**AVAILABLE DATA:**
=-=-=
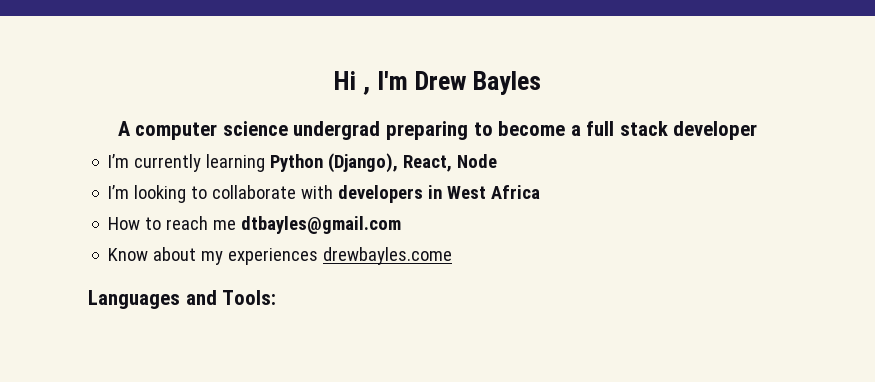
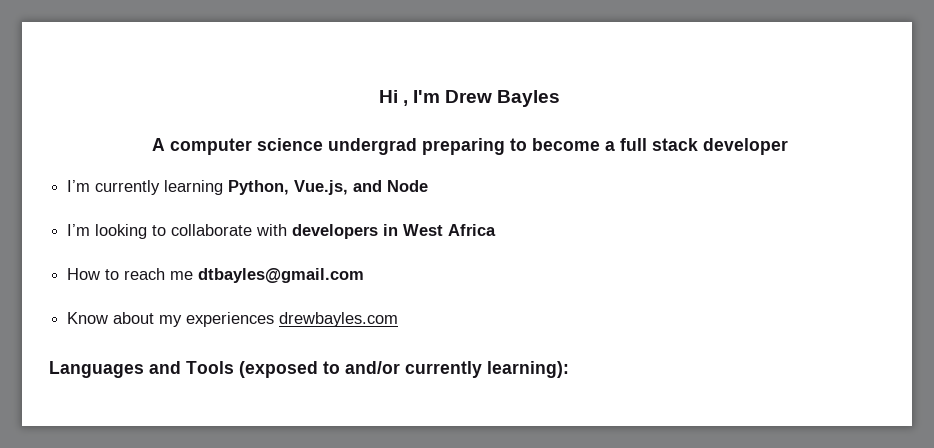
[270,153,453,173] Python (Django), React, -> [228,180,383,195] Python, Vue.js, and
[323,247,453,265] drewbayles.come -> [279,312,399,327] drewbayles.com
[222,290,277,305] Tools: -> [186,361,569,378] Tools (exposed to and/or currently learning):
=-=-=
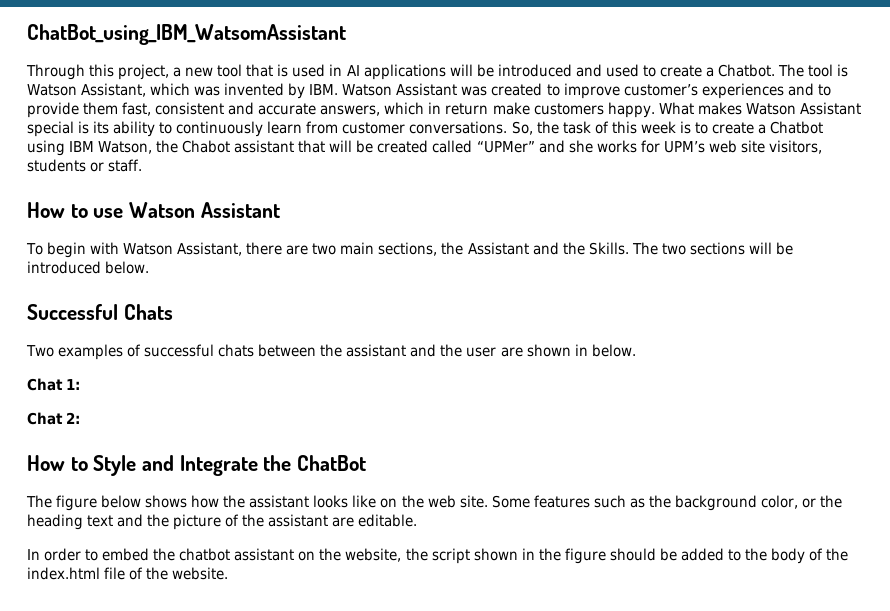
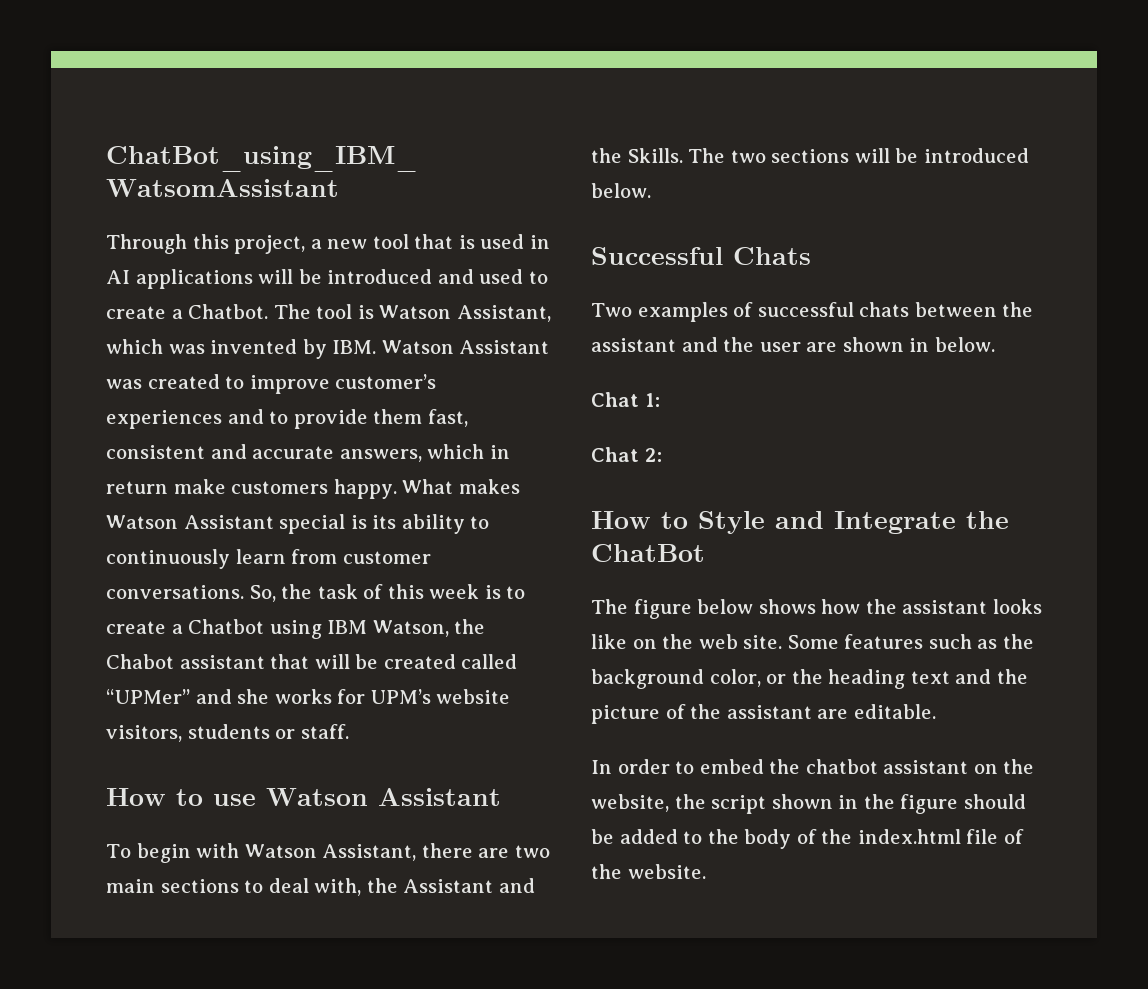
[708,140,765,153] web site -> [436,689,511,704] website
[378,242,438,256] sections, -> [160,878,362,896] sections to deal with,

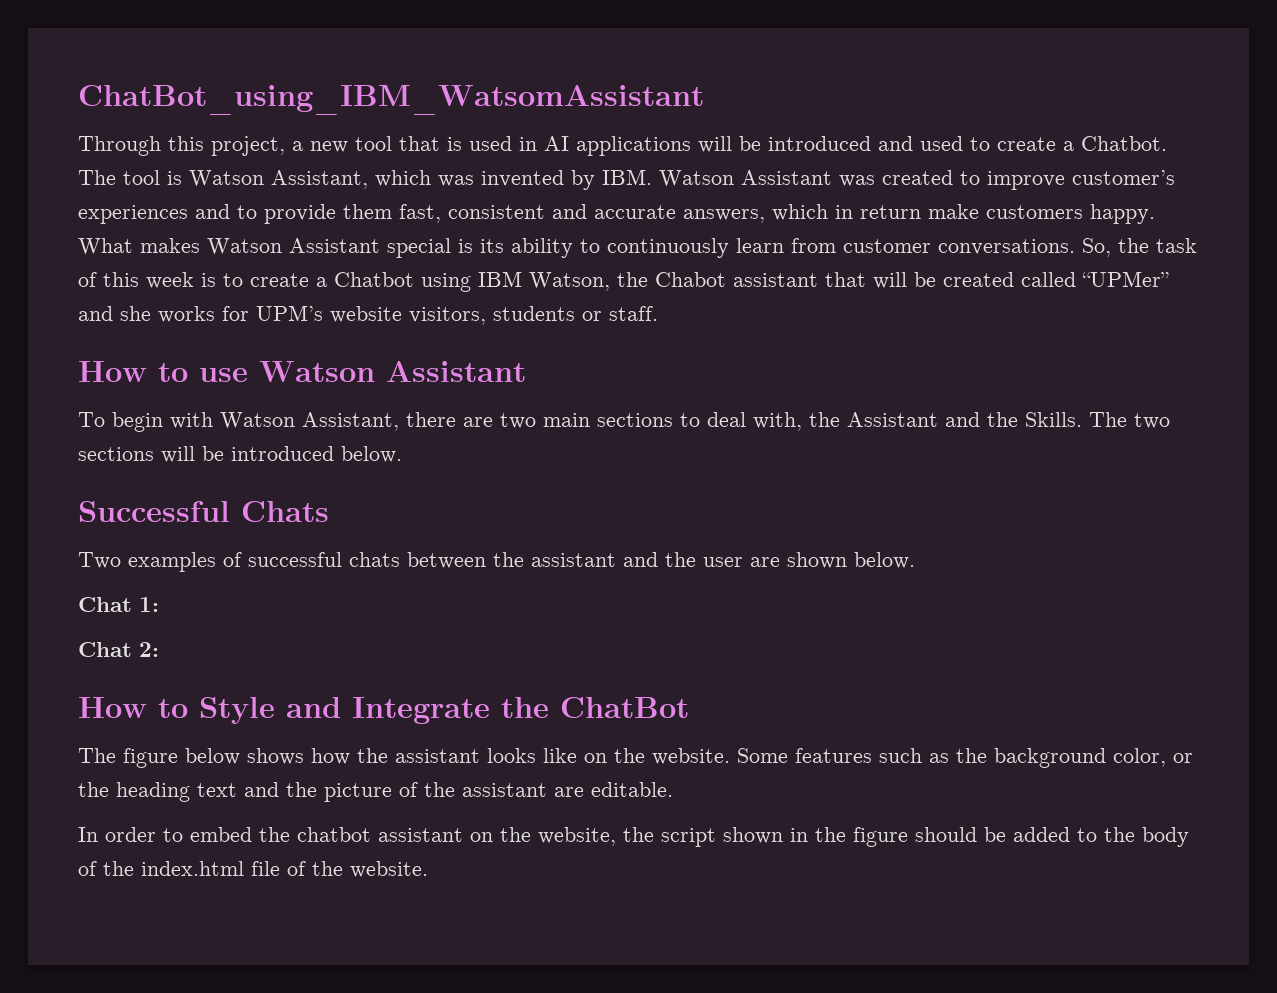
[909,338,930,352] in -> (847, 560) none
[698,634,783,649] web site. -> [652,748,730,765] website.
=-=-=
**TASK DIRECTIONS:** Nothing but a number is expected: the count of lines in the data that include the word "site".

**RESPONSE BELOW:** 2